I’ve researched my family’s ancestry for many years, and I continue to find new and fascinating tidbits about my dead relatives. Finding Mayflower ancestors is just one cog in a constantly turning wheel.
I’ve known for a long time that I have numerous ancestors who fought in the Revolutionary War, and probably dozens who fought in the Civil War. My ancestors include a judge and other civil servants along with individuals who were probably well known in their locales. Most of my ancestors, though, were just regular people, but that doesn’t make them less interesting or significant.
You Found a Mayflower Ancestor – Now What?
If you’ve located a likely Mayflower ancestor and you’d like to hobnob with others in the Mayflower gene pool, you might consider joining the General Society of Mayflower Descendants.
You can pay $25 and provide your proposed ancestry going back to the Mayflower. They’ll get back to you in a few weeks to let you know how far back their own records verify your submission. Here’s what my submission looks like, up to the point where I would need to provide supporting evidence that my 4x great grandfather, Lysander Barrett, is a son of Rebecca Bosworth.
- John Tilley – Joan Hurst
- Elizabeth Tilley – John Howland
- Jonathan Bosworth – Hannah Howland
- David Bosworth – Mary Sturtevant
- David Bosworth – Prescilla Shaw
- Zadock Bosworth – Joanna Raymond
- Rebecca Bosworth – Daniel Barrett
- Lysander Barrett – Elizabeth “Betsy” Bush
If I decide to pursue membership in the Mayflower Society, I’d need to get in touch with my state society. I’d have to pay another fee and submit supporting documentation for every generation starting with my 4x great-grandparents, Lysander Barrett and Betsy Bush.
Right now, I’m not inclined to spend the time and money required to join the Mayflower Society, but I’m not ruling it out for the future. What you get out of membership seems to depend on what state’s society you join.

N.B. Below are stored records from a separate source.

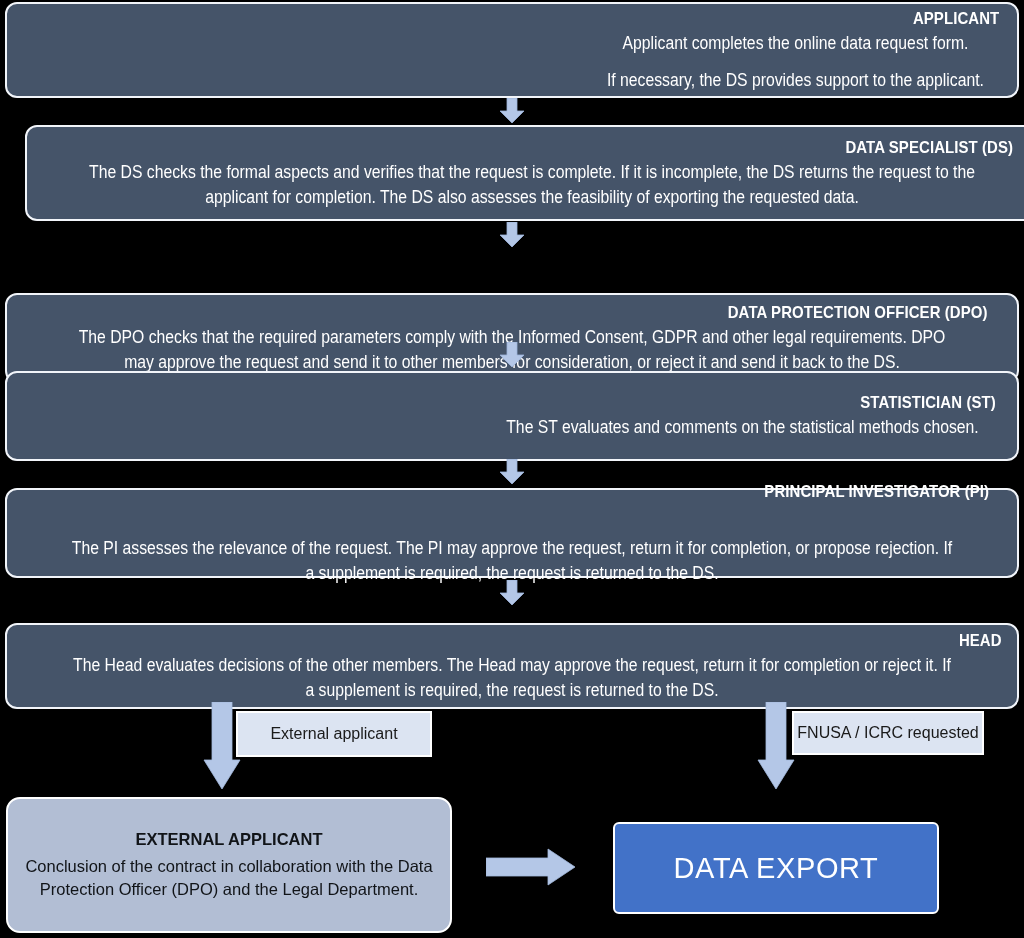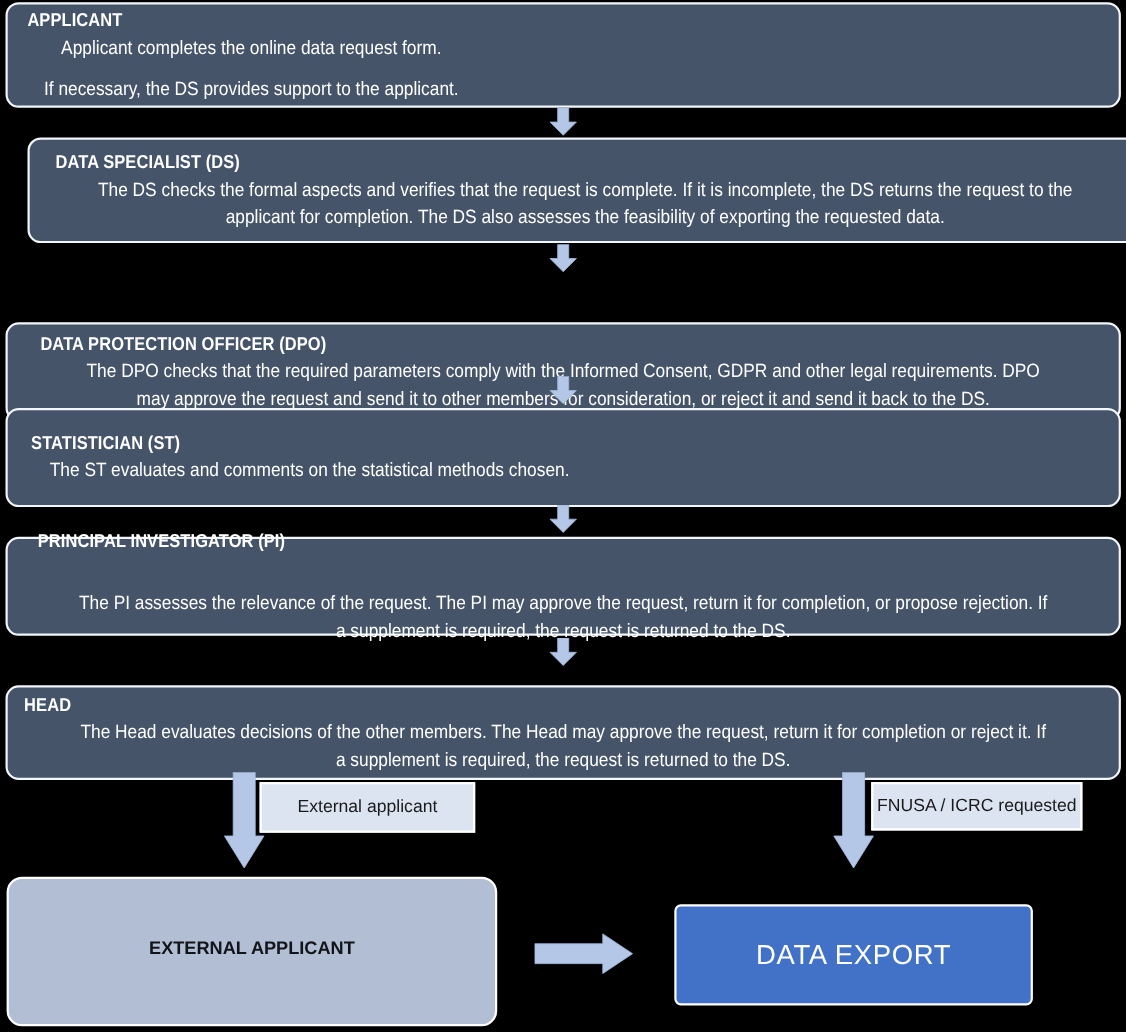--- a/index.html
+++ b/index.html
@@ -27,7 +27,7 @@
     border-radius: 12px;
     display: flex;
     flex-direction: column;
-    align-items: flex-start;
+    align-items: flex-end;
     justify-content: center;
     color: #ffffff;
     text-align: center;

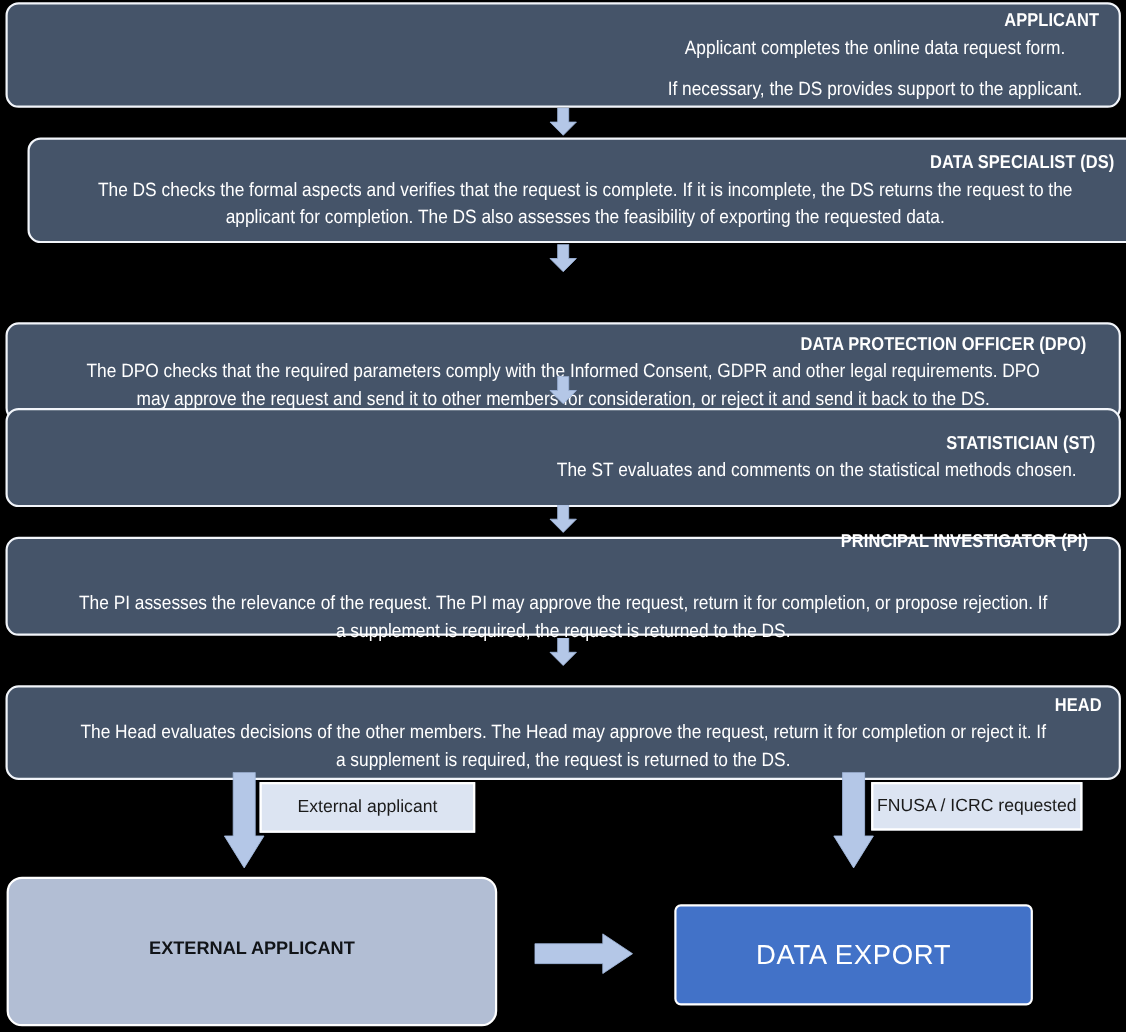--- a/index.html
+++ b/index.html
@@ -261,6 +261,7 @@
 
 <div id="box-external-applicant">
   <div class="ext-title">EXTERNAL APPLICANT</div>
+  <div class="ext-body">Conclusion of the contract in collaboration with the Data Protection Officer (DPO) and the Legal Department.</div>
 </div>
 
 <div id="arrow-to-export">

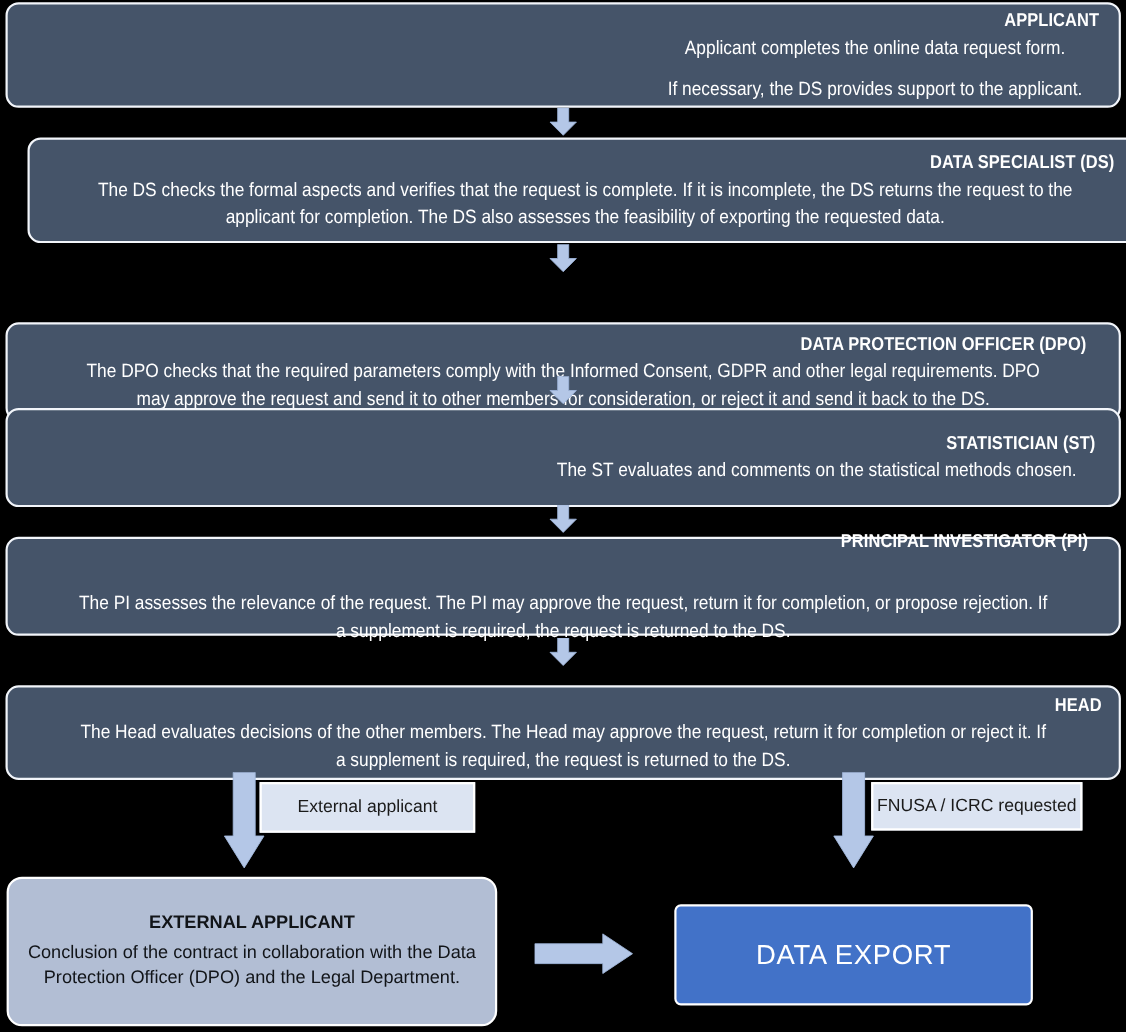--- a/index.html
+++ b/index.html
@@ -159,7 +159,7 @@
     align-items: center;
     justify-content: center;
     color: #ffffff;
-    font-size: 25px;
+    font-size: 29px;
     letter-spacing: 0.6px;
   }
 </style>

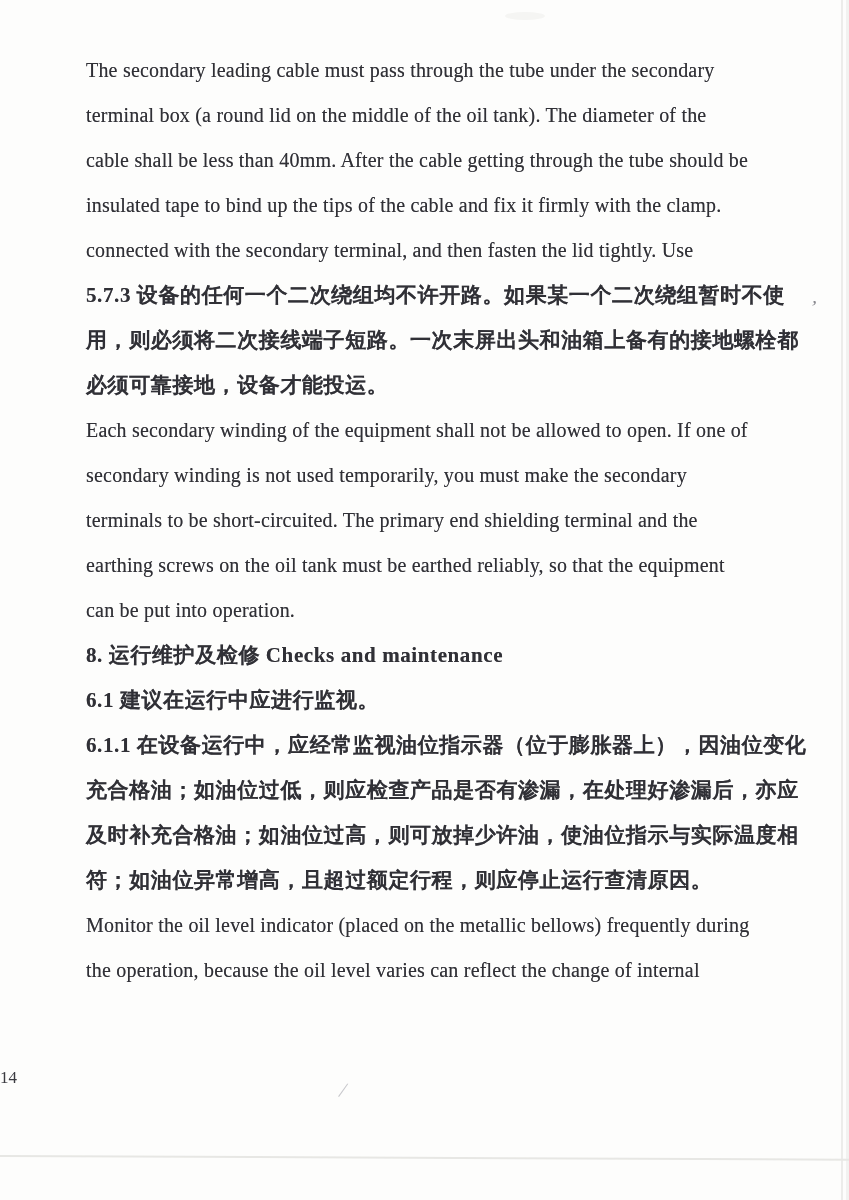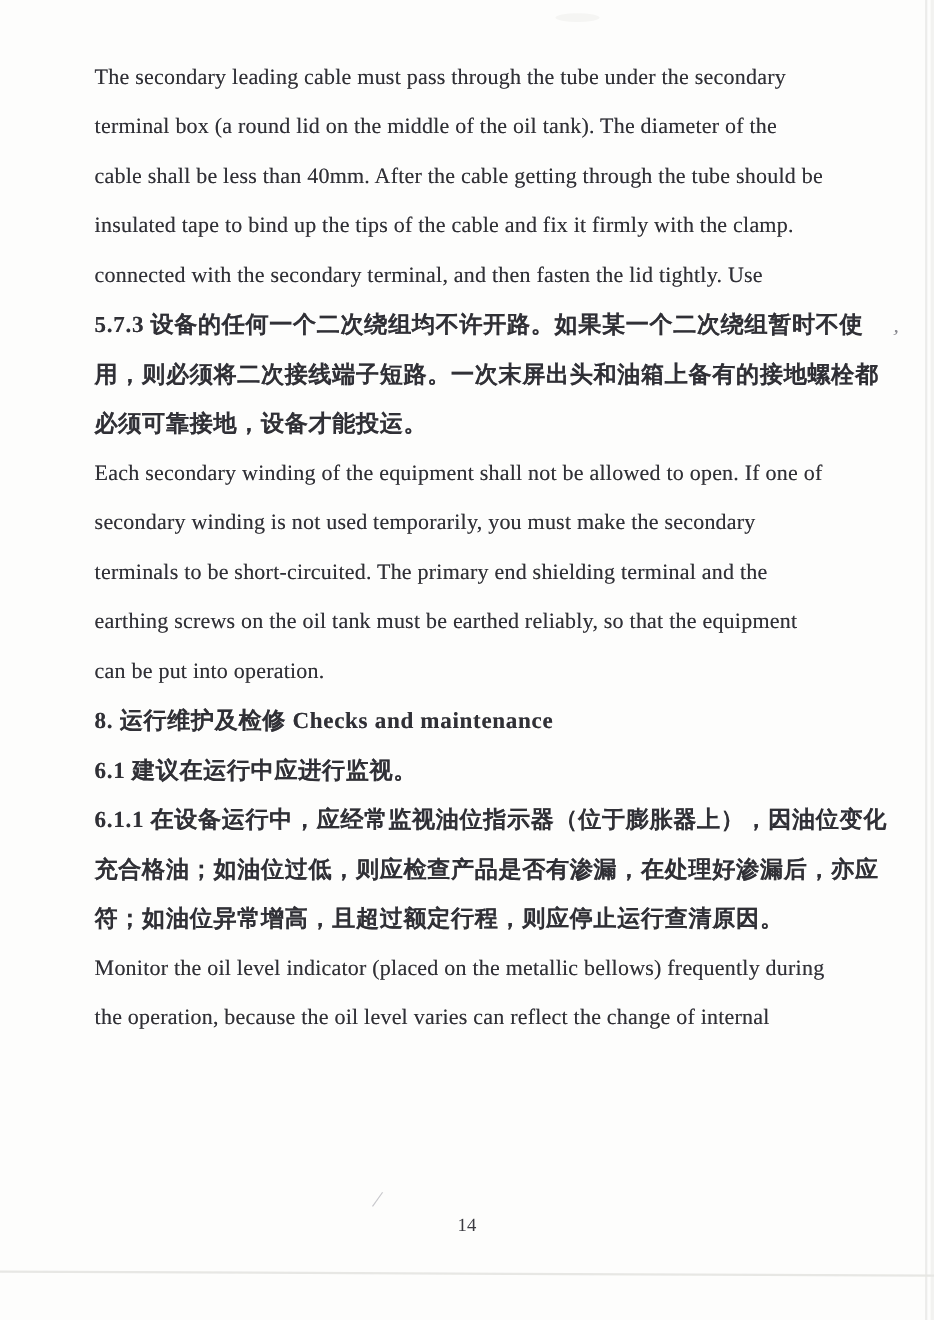--- a/index.html
+++ b/index.html
@@ -135,6 +135,7 @@
 
     <div class="line zh">6.1.1 在设备运行中，应经常监视油位指示器（位于膨胀器上），因油位变化</div>
     <div class="line zh">充合格油；如油位过低，则应检查产品是否有渗漏，在处理好渗漏后，亦应</div>
+    <div class="line zh">及时补充合格油；如油位过高，则可放掉少许油，使油位指示与实际温度相</div>
     <div class="line zh">符；如油位异常增高，且超过额定行程，则应停止运行查清原因。</div>
 
     <div class="line en">Monitor the oil level indicator (placed on the metallic bellows) frequently during</div>

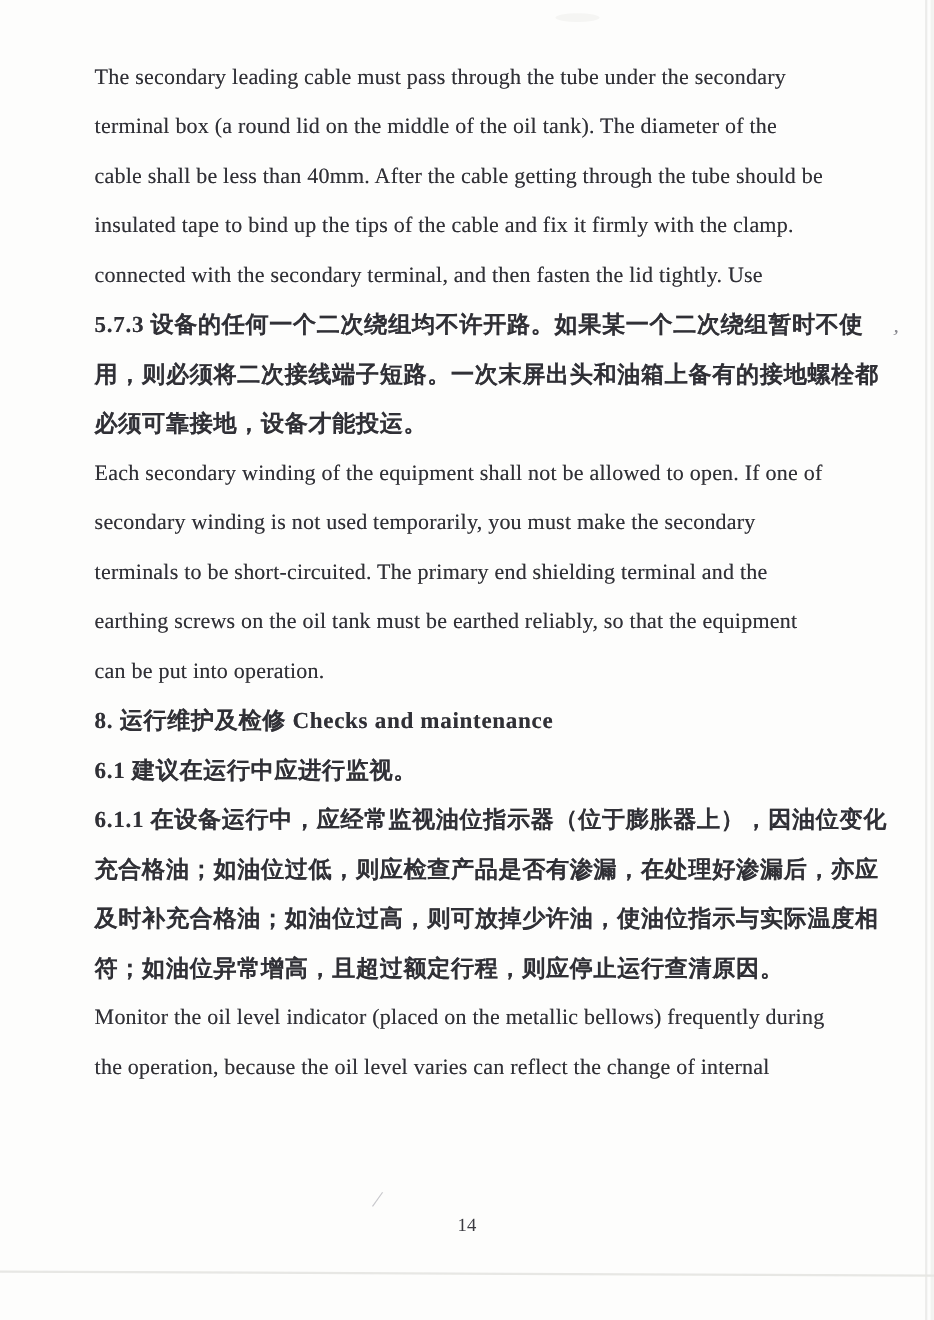--- a/index.html
+++ b/index.html
@@ -46,10 +46,9 @@
   }
   .page-number {
     position: absolute;
-    top: 1104px;
+    top: 1068px;
     left: 0;
     width: 849px;
-    text-align: center;
     font-size: 17px;
     color: #3a3a40;
   }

You may not have to join the Mayflower Society for the state where you reside. I could join in either the state where I’ve lived for a long time or in Pennsylvania, where my maternal ancestors have deep roots.
Each state’s Mayflower Society chapter has somewhat different requirements, fees and membership benefits.
You might also be interested in checking out lists of famous Mayflower descendants, which include a number of U.S. presidents. My Mayflower heritage makes me a distant cousin to President Franklin D. Roosevelt as well as actors Christopher Lloyd and Humphrey Bogart.
This post was originally written in October 2017 and updated in January 2019.